Penulis: Harapan Sagala
TVRINews, Tapanuli Utara
Akibat tingginya intensitas hujan sejak hari Sabtu kemarin di wilayah Kecamatan Garoga, puluhan hektar lahan pertanian berisi tanaman padi warga yang siap panen mengalami kerusakan. Selain itu, satu unit jembatan penghubung dilaporkan hampir roboh akibat luapan Sungai Aek Garoga di Dusun Hadataran, Desa Lontung Jae 2.

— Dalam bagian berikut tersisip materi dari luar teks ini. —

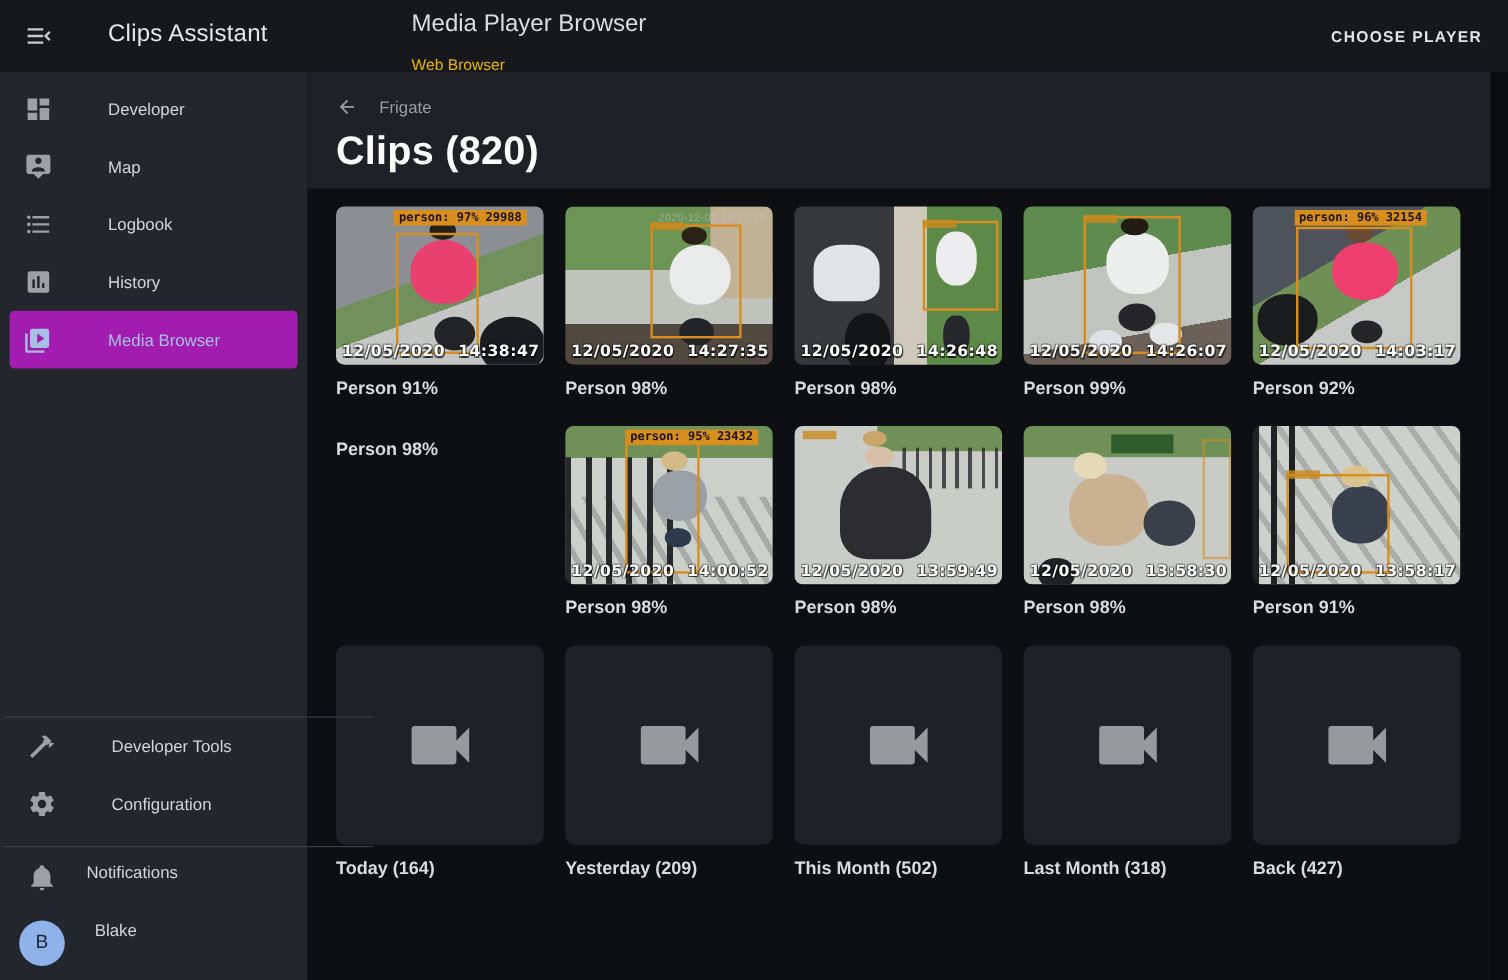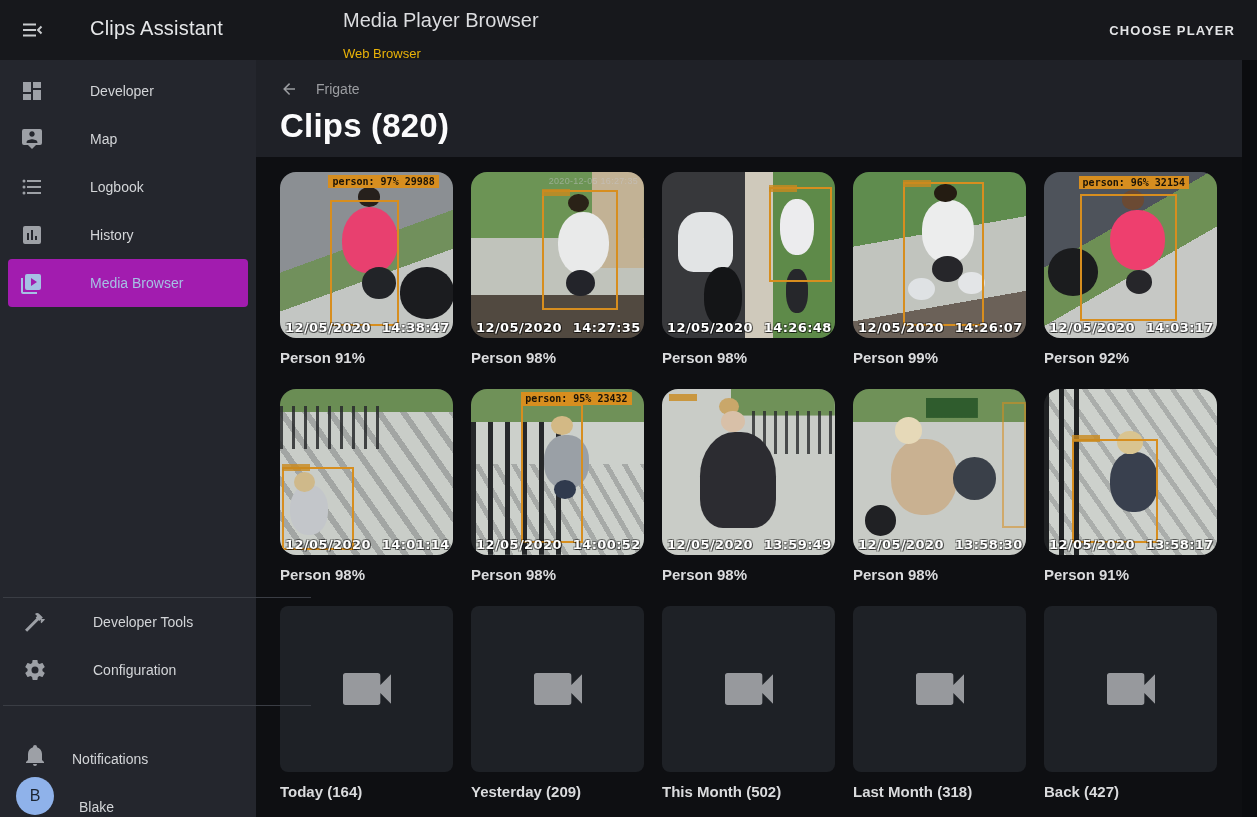--- a/index.html
+++ b/index.html
@@ -26,21 +26,21 @@
   .nav-item { height:48px; margin:0 8px; border-radius:4px; display:flex;
     align-items:center; padding-left:12px; cursor:pointer; color:#d3d5d8; }
   .nav-list { padding-top:7px; }
   .nav-item .ico { width:24px; height:24px; color:#9da0a6; flex:none; }
   .nav-item .lbl { margin-left:46px; font-size:14px; font-weight:500; white-space:nowrap; }
   .nav-item.selected { background:#a21caf; color:#a6c0e4; }
   .nav-item.selected .ico { color:#a6c0e4; }
   .sidebar-bottom { position:absolute; left:3px; bottom:2px; width:308px; }
   .divider { border-top:1px solid #3a3d44; margin:0; }
   .divider.d2 { margin-top:11px; margin-bottom:13px; }
-  .profile-item { height:48px; display:flex; align-items:flex-end; padding-left:12px;
+  .profile-item { height:48px; display:flex; align-items:flex-start; padding-left:12px;
     cursor:pointer; color:#d3d5d8; }
   .profile-item .ico { width:24px; height:24px; color:#9da0a6; margin-left:8px; flex:none; }
   .avatar { width:38px; height:38px; border-radius:50%; background:#8fb2ea;
     color:#1c2531; font-size:16px; font-weight:500; display:flex; align-items:center;
     justify-content:center; margin-left:1px; flex:none; }
   .profile-item .lbl2 { margin-left:25px; font-size:14px; font-weight:500; }
 
   
   .content { position:absolute; left:256px; top:60px; width:1001px; height:757px;
     background:#0e0f12; }
@@ -49,21 +49,21 @@
     font-size:14px; cursor:pointer; width:max-content; }
   .breadcrumb .ico { width:18px; height:18px; color:#9b9da1; }
   .page-title { margin-top:9px; font-size:33px; font-weight:700; color:#fbfbfc;
     letter-spacing:.2px; }
   .scroll-track { position:absolute; right:0; top:0; width:15px; height:757px;
     background:#0b0c0f; cursor:pointer; }
 
   .grid { padding:15px 0 0 24px; display:grid; grid-template-columns:repeat(5,173px);
     column-gap:18px; row-gap:23px; }
   .card { width:173px; cursor:pointer; }
-  .thumb { position:relative; width:173px; height:166px; border-radius:16px;
+  .thumb { position:relative; width:173px; height:132px; border-radius:7px;
     overflow:hidden; background:#1e2126; }
   .card-label { margin-top:11px; font-size:15px; color:#dadbdd;font-weight:bold; }
 
   .photo::before, .photo::after { content:""; position:absolute; }
 
   
   .bbox { position:absolute; border:2px solid #d78e1f; z-index:4; }
   .chip { position:absolute; z-index:5; background:#d78e1f; color:#1a1307;
     font-family:"DejaVu Sans Mono", monospace; font-weight:700; font-size:10px;
     line-height:13px; padding:0 4px; white-space:nowrap; }
@@ -316,25 +316,20 @@
     <div class="card">
       <div class="thumb photo s5">
         <div class="bbox"></div>
         <div class="chip">person: 96% 32154</div>
         <div class="ts">12/05/2020 14:03:17</div>
       </div>
       <div class="card-label">Person 92%</div>
     </div>
 
     <div class="card">
-      <div class="thumb photo s6">
-        <div class="bbox"></div>
-        <div class="mini"></div>
-        <div class="ts">12/05/2020 14:01:14</div>
-      </div>
       <div class="card-label">Person 98%</div>
     </div>
 
     <div class="card">
       <div class="thumb photo s7">
         <div class="bbox"></div>
         <div class="chip">person: 95% 23432</div>
         <div class="ts">12/05/2020 14:00:52</div>
       </div>
       <div class="card-label">Person 98%</div>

Hingga Minggu 8 Februari 2026 pagi, sebagian lokasi masih tergenang air dan mengalami kerusakan parah. Menurut warga, kondisi tersebut mengakibatkan tanaman padi yang terdampak dipastikan gagal panen pada musim panen tahun ini.
Selain merusak lahan pertanian, banjir ini juga menyebabkan satu unit jembatan penghubung antarwilayah di Dusun Hadataran, Desa Lontung Jae 2 roboh. Jembatan ini merupakan akses utama yang menghubungkan wilayah permukiman dengan area pertanian warga di wilayah tersebut.
Camat Garoga, Ade Henry Situmorang, S.STP, MSP, mengatakan bahwa peristiwa tersebut terjadi pada Sabtu kemarin setelah hujan deras mengguyur wilayah tersebut. Hal ini menyebabkan aliran sungai meluap karena tidak mampu menahan derasnya arus sehingga menggenangi lahan pertanian warga.
Sementara itu, Kepala Desa Lontung Jae Dua, Karso Sipahutar mengatakan bahwa saat ini pihak pemerintah desa bersama Uspika dari Kecamatan Garoga sedang menuju lokasi untuk meninjau dan mendata kerusakan.
“Saat ini pihak pemerintah Desa bersama Uspika dari Kecamatan Garoga sedang menuju lokasi untuk meninjau dan mendata Kerusakan serta berharap instansi terkait juga untuk dapat turun segera serta dapat membantu Warga untuk pemulihan lahan Pertanian warga yang telah mengalami Kerusakan akibat dari dampak Banjir tersebut,” ujarnya.